From Matthew Gault’s report:
The New York State Senate has overwhelmingly voted to pass electronics right-to-repair legislation, becoming the first legislative body in the country to do so. It is a major step forward for a movement that has overwhelming public support and has been working toward getting a law done for the last several years.
“It protects consumers from the monopolistic practices of manufacturers,” Senator Phil Boyle said on the floor. “We all have computers, laptops, and smartphones that we repair once in a while. Many times we have to send them back to the manufacturer for simple repairs that cost a lot more. Now people can repair their own computers, laptops, and smartphones, and farm equipment. We don’t have to send them back to the manufacturers.”
The Senate passed the bill with 51 Senators voting for and only 12 voting against. The bill still has to pass the Assembly on an extremely tight deadline—New York’s legislative session ends Thursday. If enacted, New York’s Digital Fair Repair Act would be the first of its kind in the United States. One of its strengths is its simplicity. According to the text, it “requires OEMs to make available, for purposes of diagnosis, maintenance, or repair, to any independent repair provider, or to the owner of digital electronic equipment manufactured by or on behalf of, or sold by, the OEM, on fair and reasonable terms, documentation, parts, and tools, inclusive of any updates to information or embedded software.”
Also — See Cory Doctorow’s blast on this subject — “Monopolists are winning the Repair Wars”.
Ed Yong wins a Pulitzer
Well deserved. Here’s his Editor’s letter to the staff of The Atlantic :
It is with great happiness that I share the news that Ed Yong has won the 2021 Pulitzer Prize for Explanatory Reporting. This is a wonderful moment for Ed, for his editors, and for the entire Atlantic.
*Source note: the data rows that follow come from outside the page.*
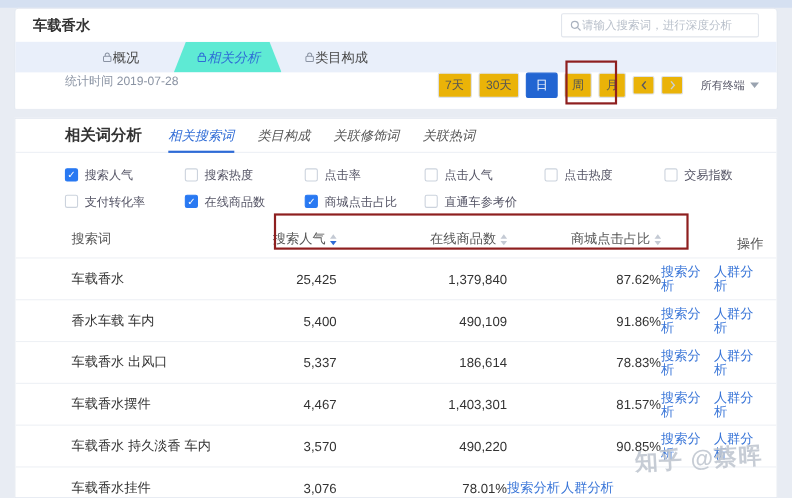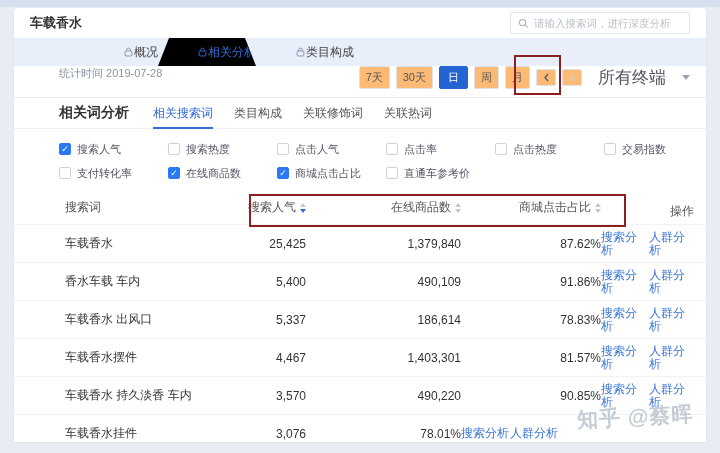--- a/index.html
+++ b/index.html
@@ -14,61 +14,62 @@
 
   
   .card1 {
     position:absolute; left:13px; top:7px; width:694px; height:92px;
     background:#fff; border:1px solid #e3e8f0; border-radius:4px 4px 0 0;
   }
   .title-row { height:26px; display:flex; align-items:center; justify-content:space-between; padding:4px 16px 0 16px; }
   .page-title { font-size:13px; font-weight:bold; color:#333; }
   .search-box {
     width:180px; height:22px; border:1px solid #e1e5ec; border-radius:2px; background:#fff;
-    display:flex; align-items:center; gap:5px; padding:0 7px;
+    display:flex; align-items:center; padding:0 7px;
   }
   .search-box input {
     border:none; outline:none; flex:1; font-size:10.5px; color:#555;
     font-family:"Liberation Sans","DejaVu Sans",sans-serif; background:transparent;
   }
   .search-box input::placeholder { color:#b9c0cb; }
 
   .tabs-row { height:28px; margin-top:4px; background:#e9effa; display:flex; padding-left:46px; }
   .main-tab {
-    width:98px; height:28px; display:flex; align-items:center; justify-content:flex-end; 
+    width:98px; height:28px; display:flex; align-items:center; justify-content:center; 
     font-size:12px; color:#444; cursor:pointer;
   }
   .main-tab .tabicon { color:#8a93a3; display:flex; }
   .main-tab.active {
-    background:#000000; color:#2e6bd6;
+    background:#5eead4; color:#2e6bd6;
     clip-path:polygon(0 100%, 11px 0, calc(100% - 11px) 0, 100% 100%);
+    font-style:italic;
   }
   .main-tab.active .tabicon { color:#2e6bd6; }
 
   .stats-row { height:33px; display:flex; align-items:flex-start; justify-content:space-between; padding:0 16px 0 45px; background:#fff; }
   .stats-label { font-size:11px; color:#8a93a3; }
   .period-group { display:flex; align-items:center; gap:6px; }
   .pbtn {
-    font-size:11px; color:#555; background:#fdba74; border:1px solid #dde2ea; border-radius:2px;
+    font-size:11px; color:#555; background:#eab308; border:1px solid #dde2ea; border-radius:2px;
     padding:3px 6px; min-width:20px; text-align:center; cursor:pointer;
   }
   .pbtn.active { background:#2265d2; border-color:#2265d2; color:#fff; padding:3px 8px; }
   .pbtn.arrow { width:18px; padding:3px 0; display:flex; align-items:center; justify-content:center; }
   .pbtn.disabled { color:#c9cfd8; }
-  .terminal-select { display:flex; align-items:center; gap:16px; margin-left:10px; font-size:17px; color:#556; cursor:pointer; }
+  .terminal-select { display:flex; align-items:center; gap:5px; margin-left:10px; font-size:10px; color:#556; cursor:pointer; }
   .caret-down { width:0; height:0; border-left:4px solid transparent; border-right:4px solid transparent; border-top:5px solid #9aa3b0; }
 
   
   .card2 {
-    position:absolute; left:13px; top:97px; width:694px; height:346px;
+    position:absolute; left:13px; top:107px; width:694px; height:346px;
     background:#fff; border:1px solid #e3e8f0; overflow:hidden;
   }
   .section-header { height:31px; display:flex; align-items:center; padding-left:45px; border-bottom:1px solid #edf0f5; }
   .section-title { font-size:14px; font-weight:bold; color:#333; margin-right:24px; }
-  .sub-tab { position:relative; font-size:12px; color:#555; margin-right:21px; height:31px; line-height:31px; cursor:pointer; }
+  .sub-tab { position:relative; font-size:12px; color:#555; margin-right:21px; height:31px; line-height:31px; cursor:pointer;font-style:italic; }
   .sub-tab.active { color:#2e6bd6; }
   .sub-tab.active::after { content:""; position:absolute; left:0; right:0; bottom:0; height:2px; background:#2e6bd6; }
 
   .filters { padding:8px 0 0 45px; }
   .filter-row { display:grid; grid-template-columns:repeat(6,109px); height:24px; align-items:center; }
   .filter-item { display:flex; align-items:center; gap:6px; font-size:11px; color:#556; cursor:pointer; }
   .cbox { width:12px; height:12px; border:1px solid #ccd3dd; border-radius:2px; background:#fff; display:flex; align-items:center; justify-content:center; flex:0 0 auto; }
   .cbox.checked { background:#2979f2; border-color:#2979f2; color:#fff; font-size:9px; line-height:1; }
 
   .tbl-row { display:grid; grid-template-columns:1fr 105px 155px 140px 95px; padding:0 10px 0 51px; align-items:center; }
@@ -191,25 +192,25 @@
       <div class="filter-item">
           <span class="cbox checked">✓</span>
           <span>搜索人气</span>
         </div>
       <div class="filter-item">
           <span class="cbox"></span>
           <span>搜索热度</span>
         </div>
       <div class="filter-item">
           <span class="cbox"></span>
+          <span>点击率</span>
+        </div>
+      <div class="filter-item">
+          <span class="cbox"></span>
           <span>点击人气</span>
-        </div>
-      <div class="filter-item">
-          <span class="cbox"></span>
-          <span>点击率</span>
         </div>
       <div class="filter-item">
           <span class="cbox"></span>
           <span>点击热度</span>
         </div>
       <div class="filter-item">
           <span class="cbox"></span>
           <span>交易指数</span>
         </div>
     </div>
Ed has become the indispensable reporter of the pandemic, and I’m so pleased that the Pulitzer Board is recognizing him for his outstanding achievements. Through his writing, Ed has illuminated pathways of understanding for tens of millions of our readers; he has been a sentinel, a source of brilliant analysis, a beacon of moral clarity; and he has provided comfort when it was needed the most. It is an enormous pleasure for me to count Ed as a colleague and friend. Ed is part of the best team covering the pandemic (and science more broadly) in our industry. One reason for their great success is that they lift one another up, and all of us are beneficiaries of this team’s selflessness and hard work.
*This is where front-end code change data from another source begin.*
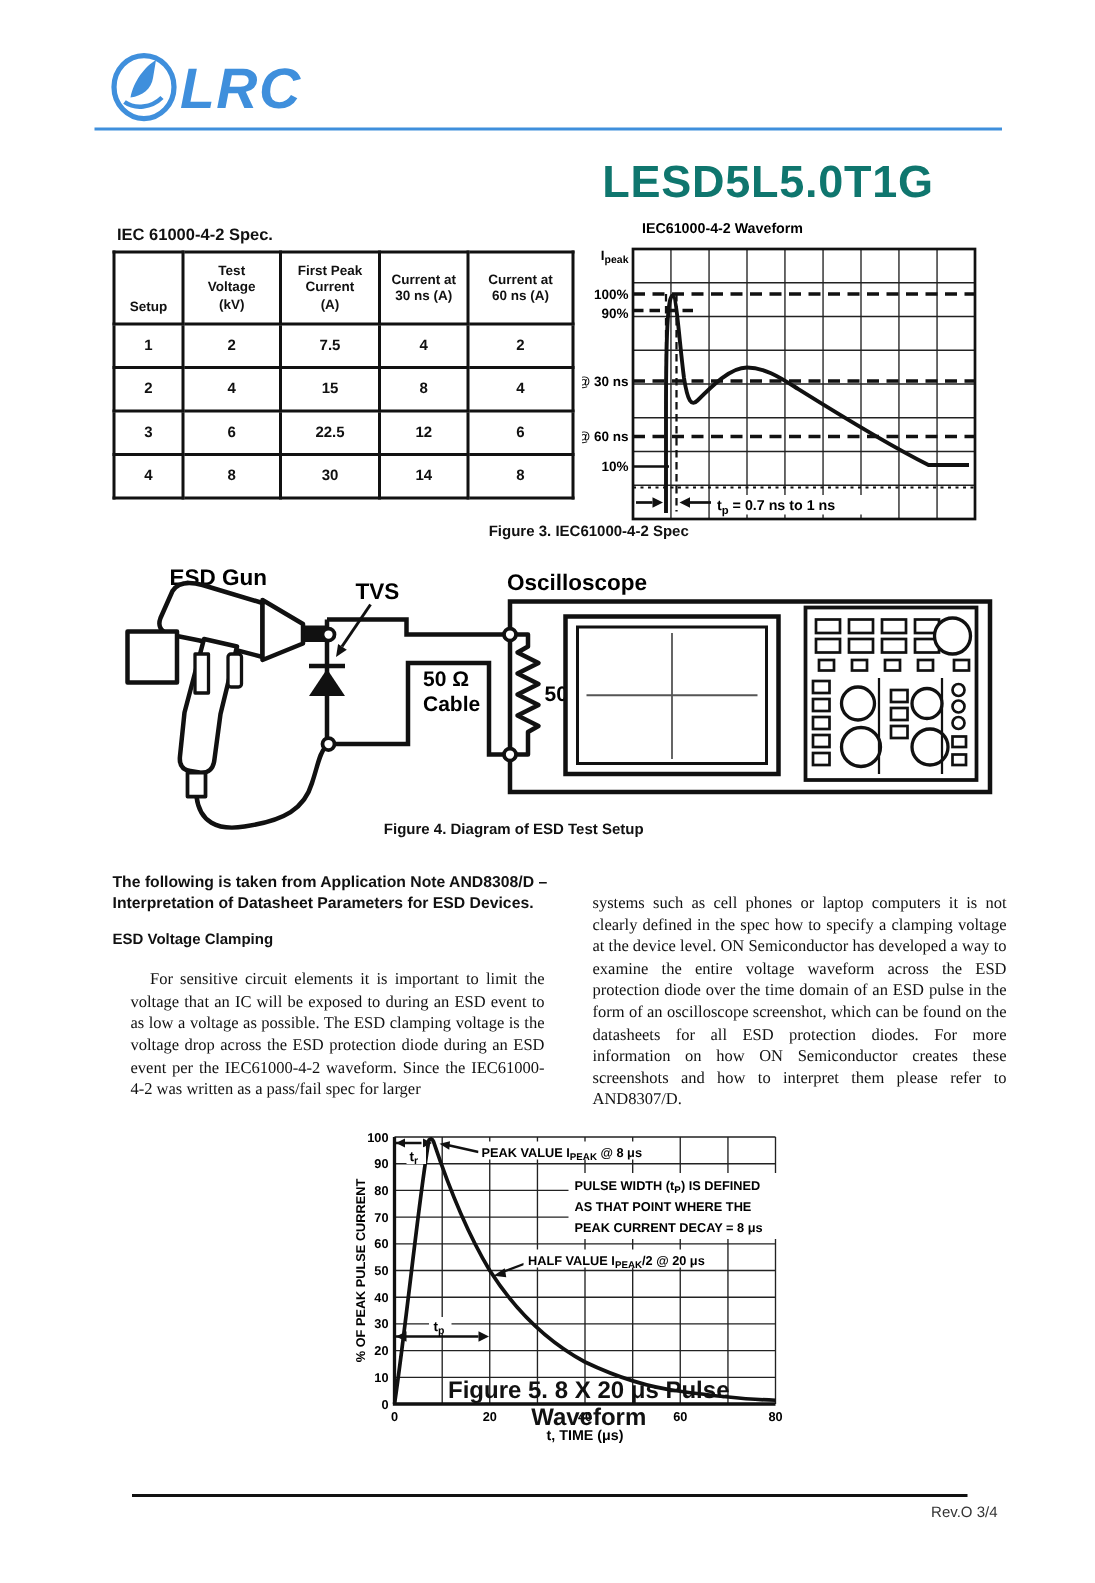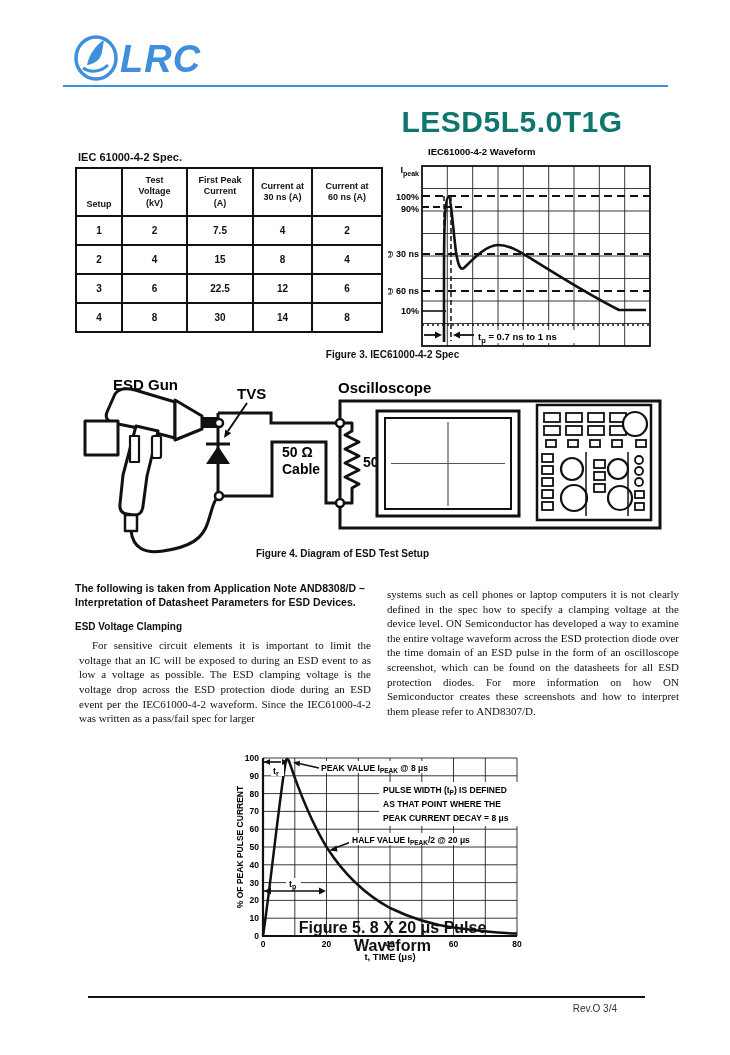--- a/index.html
+++ b/index.html
@@ -19,21 +19,21 @@
   table.spec th{font-size:9px;font-weight:bold;white-space:pre-line;height:40px;line-height:1.25;}
   table.spec th.lvl{vertical-align:bottom;padding-bottom:5px;}
   table.spec td{font-size:10px;font-weight:bold;height:25px;}
   
   .fig-caption{font-size:10px;font-weight:bold;text-align:center;}
   svg text{font-family:"Liberation Sans",sans-serif;}
   
   .col{width:300px;font-family:"Liberation Serif",serif;font-size:11px;line-height:14.6px;text-align:justify;}
   .intro{font-family:"Liberation Sans",sans-serif;font-weight:bold;font-size:10.5px;line-height:13.8px;text-align:left;}
   .subhead{font-family:"Liberation Sans",sans-serif;font-weight:bold;font-size:10px;margin:10px 0 3px 0;}
-  .body-p{margin:4px;text-indent:13px;}
+  .body-p{margin:12px;text-indent:13px;}
   .footer-line{background:#111;height:2px;}
   .rev{font-size:10px;color:#333;text-align:right;}
 </style>
 </head>
 <body>
 
 <div class="page">
 
   <div class="abs" style="left:72px;top:31px;width:150px;height:56px;">
     <svg width="150" height="56" viewBox="0 0 150 56">
@@ -288,15 +288,15 @@
       <line x1="31" y1="141" x2="86" y2="141" stroke="#111" stroke-width="1.6"></line>
       <polygon points="93,141 86,137.5 86,144.5" fill="#111"></polygon>
       <polygon points="31,141 38,137.5 38,144.5" fill="#111"></polygon>
       <rect x="53" y="128" width="15" height="11" fill="#fff"></rect>
       <text x="56" y="137" font-size="9" font-weight="bold"><tspan>t</tspan><tspan dy="2" font-size="7">p</tspan></text>
     </svg>
   </div>
   <div class="abs fig-caption" style="left:285px;top:919px;width:215px;font-size:16px;">Figure 5. 8 X 20 μs Pulse Waveform</div>
 
   <div class="abs footer-line" style="left:88px;top:996px;width:557px;"></div>
-  <div class="abs rev" style="left:532px;top:1003px;width:85px;">Rev.O 3/4</div>
+  <div class="abs rev" style="left:580px;top:1003px;width:85px;">Rev.O 3/4</div>
 
 </div>
 
 </body></html>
The Pulitzers were opened to magazine entries five years ago. This is The Atlantic’s first win, and so an historic day for the magazine.
Seems to me that the only serious competition to Ed for the Explanatory Reporting prize was Zeynep Tufecki — who also writes for The Atlantic.
Dream on, Brexiteers
From Jonty Bloom’s blog
The latest Brexiteer fantasy is that the solution to the Northern Ireland Protocol is to place the border between Ireland and the rest of the EU. It tells you a great deal about the mindset of these people that they think their problem is so important that others will destroy themselves to help them but let’s just look at the facts.
Ireland is in the EU and the Single Market, is an independent country and regards Brexit as a very inconvenient mess, caused by the British government. Its huge economic successes have been built on being in the EU and it knows it. It is also best mates with the new American President, who like international law and thinks states should comply with the treaties they sign.